Account Manager

Overview

Account Manager is the core component of the user account system for Fuchsia.

The Account Manager maintains the set of Fuchsia accounts that are provisioned on the device, launches and configures Authentication Provider components to perform authentication via service providers, and launches and delegates to Account Handler component instances to determine the detailed state and authentication for each account.

Each device that supports Fuchsia accounts will have a single instance of the Account Manager component, started on demand, that implements the discoverable fuchsia.auth.account.AccountManager FIDL interface and acts as the entry point to the account system. Only a small number of core system components should depend directly on Account Manager, the remaining components should only rely on the least powerful interface required to perform their role, typically fuchsia.auth.account.Persona or fuchsia.auth.TokenManager.

Key Dependencies

  • /bin/auth/account_handler - Account Manager launches a separate instance of the Account Handler component to handle the request for each Fuchsia account
  • /lib/auth/account_common - Account Manager uses error and identifier definitions from this crate
  • /lib/auth/token_manager - Account Manager uses the AuthProviderConnection struct to lazily launch and maintain connections to components implementing the fuchsia.auth.AuthProviderFactory FIDL interface
  • Auth Providers - Account Manager launches instances of components that implement the fuchsia.auth.AuthProviderFactory FIDL interface. A single component is launched for each configured AuthProvider, serving all Fuchsia accounts

Design

AccountManager implements the fuchsia.auth.account.AccountManager FIDL interface. The crate's main function creates a single instance of this struct and uses it to handle all incoming requests.

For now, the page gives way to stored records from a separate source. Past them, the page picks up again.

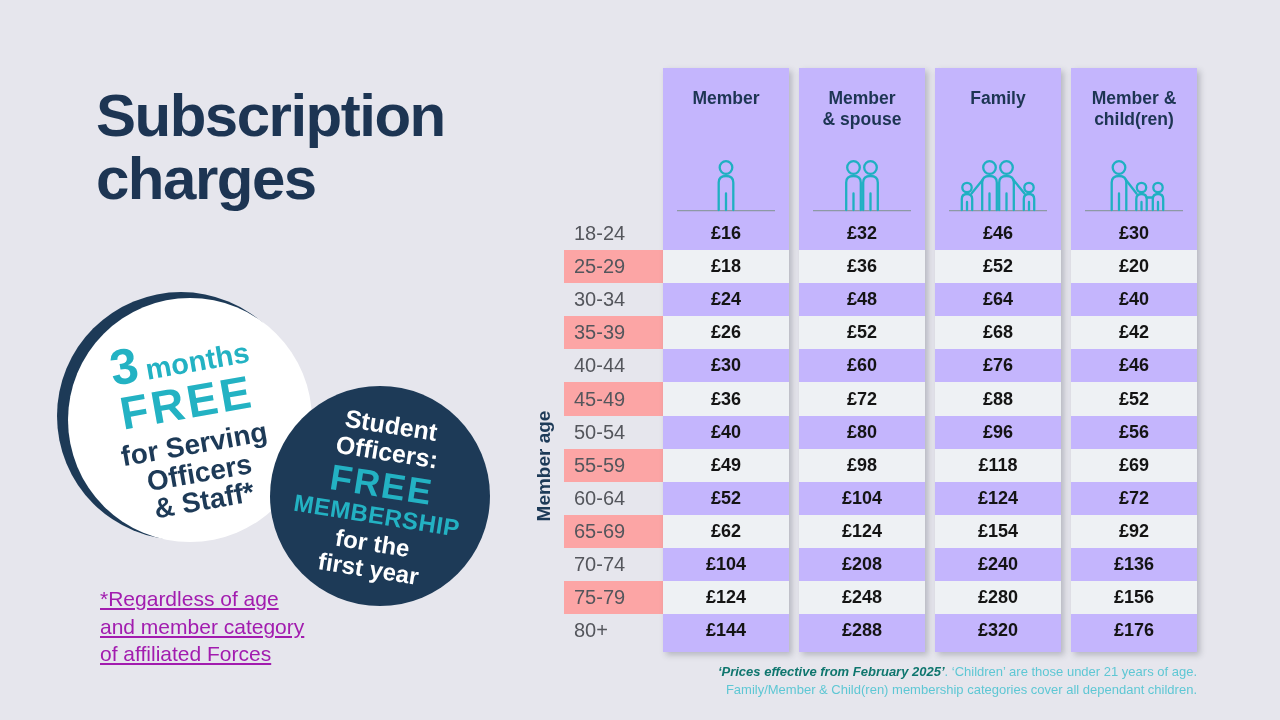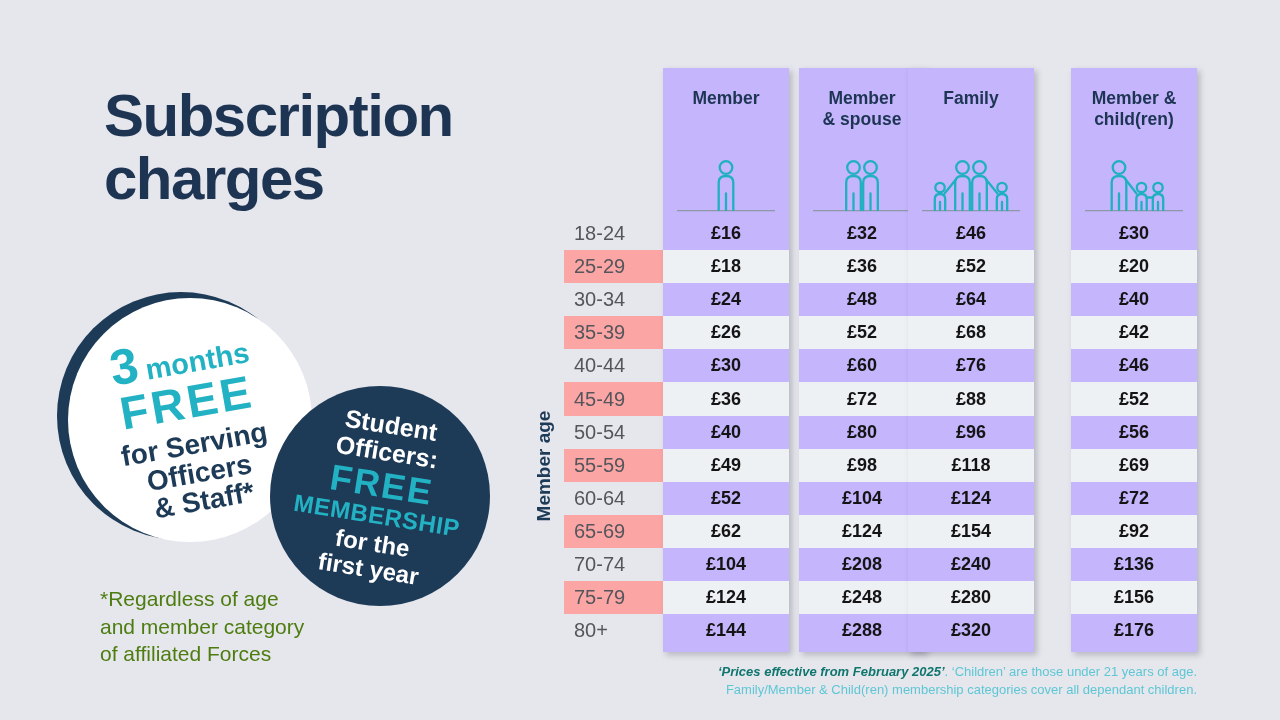--- a/index.html
+++ b/index.html
@@ -9,7 +9,7 @@
 
   
   .page-title {
-    position:absolute; left:104px; top:84px;
+    position:absolute; left:96px; top:84px;
     font-size:60px; font-weight:bold; letter-spacing:-1.5px;
     line-height:1.05; color:#1d3553; white-space:pre-line;
   }

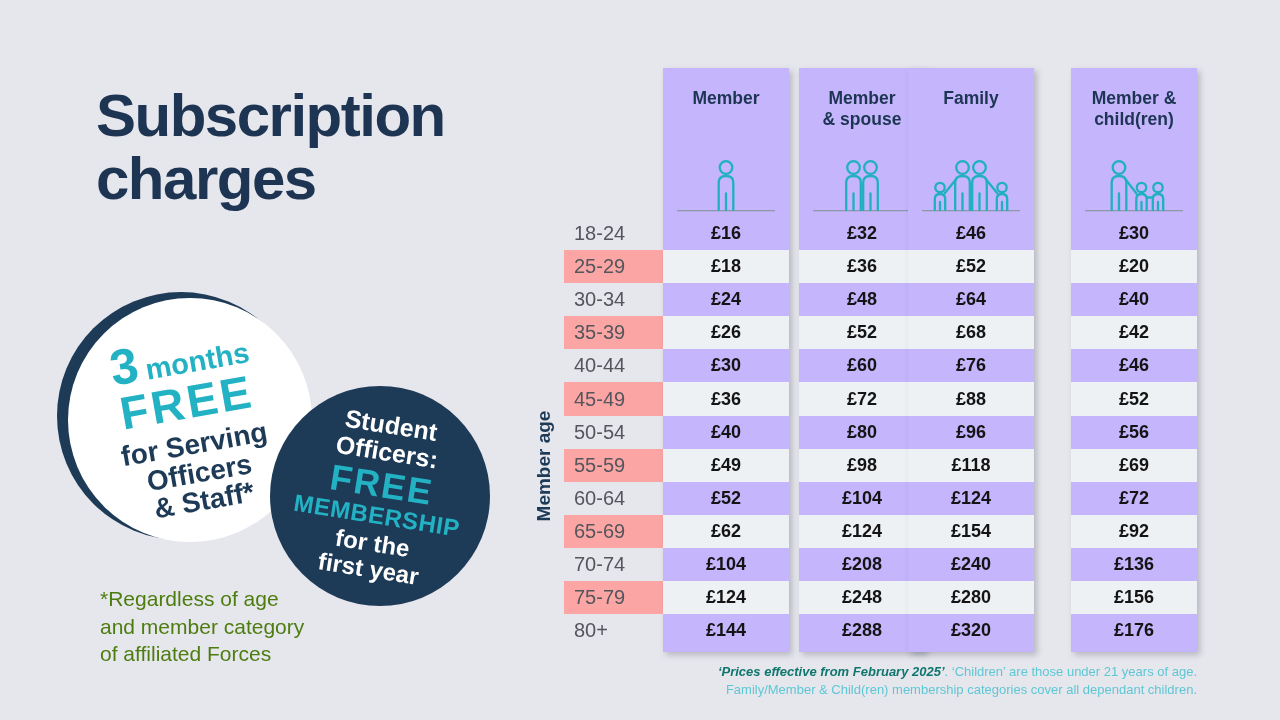--- a/index.html
+++ b/index.html
@@ -197,7 +197,7 @@
           <div class="price-row">£288</div>
         </div>
       </div>
-      <div class="card" style="left: 908px;">
+      <div class="card" style="left: 935px;">
         <div class="card-header">Family</div>
         <div class="card-icon"><svg width="104" height="62" viewBox="0 0 104 62">
             <line class="baseline" x1="3" y1="58.6" x2="101" y2="58.6"></line>

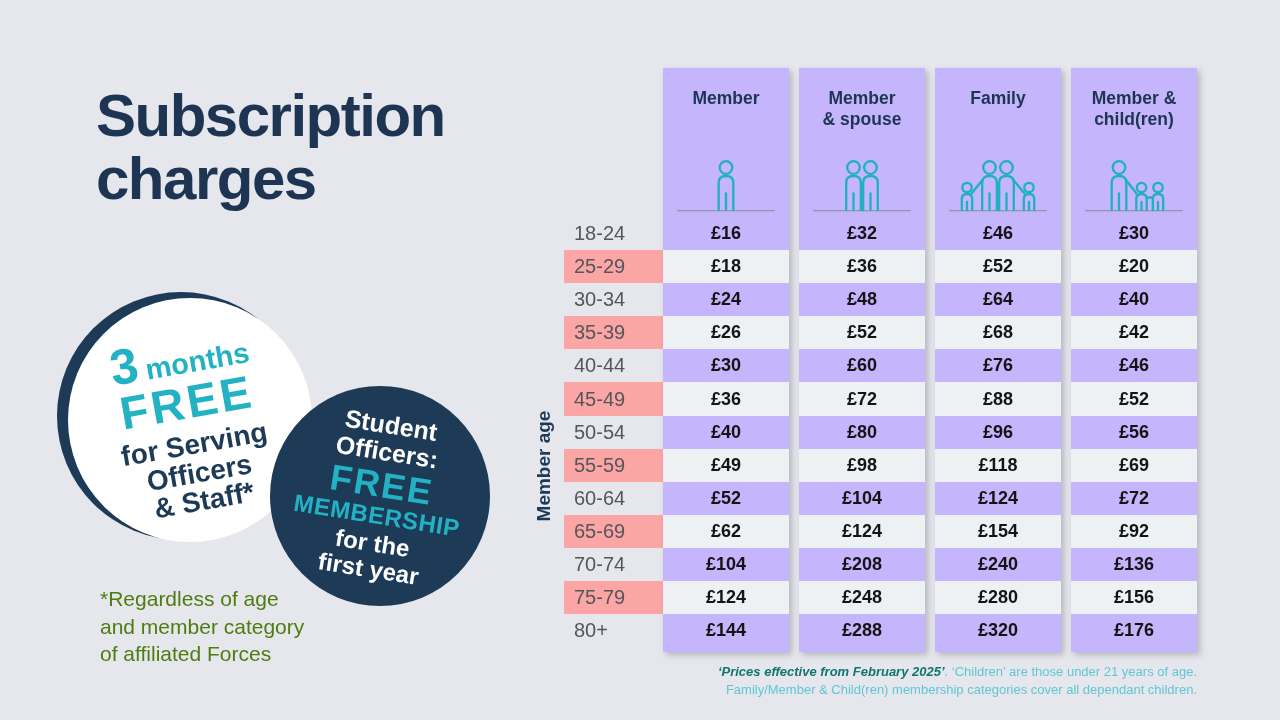--- a/index.html
+++ b/index.html
@@ -51,7 +51,7 @@
   
   .footnote {
     position:absolute; left:100px; top:585px;
-    font-size:21px; color:#4d7c0f; line-height:1.32; white-space:pre-line;
+    font-size:21px; color:#a21caf; line-height:1.32; white-space:pre-line;text-decoration:underline;
   }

AccountManager maintains a single AccountHandlerContext instance and a map from the local identifiers of all accounts on the device to an associated AccountHandlerConnection. These AccountHandlerConnection instances are created lazily upon the first request pertaining to a particular account.

AccountHandlerConnection launches, initializes, and maintains a connection to an instance of the Account Handler component.

AccountHandlerContext implements the fuchsia.auth.account.internal.AccountHandlerContext FIDL interface, using a map from all configured auth_provider_type strings to an associated AuthProviderConnection.

Future Work

The Account Manager is not yet fully complete. In particular the change listener interfaces and local authentication state are not finished.

Currently the set of Auth Providers known to Account Manager is hard coded. In the near future this will move to a config file based configuration that will let different build configurations install different Auth Providers. In the longer term we will support dynamic addition of Auth Providers at runtime.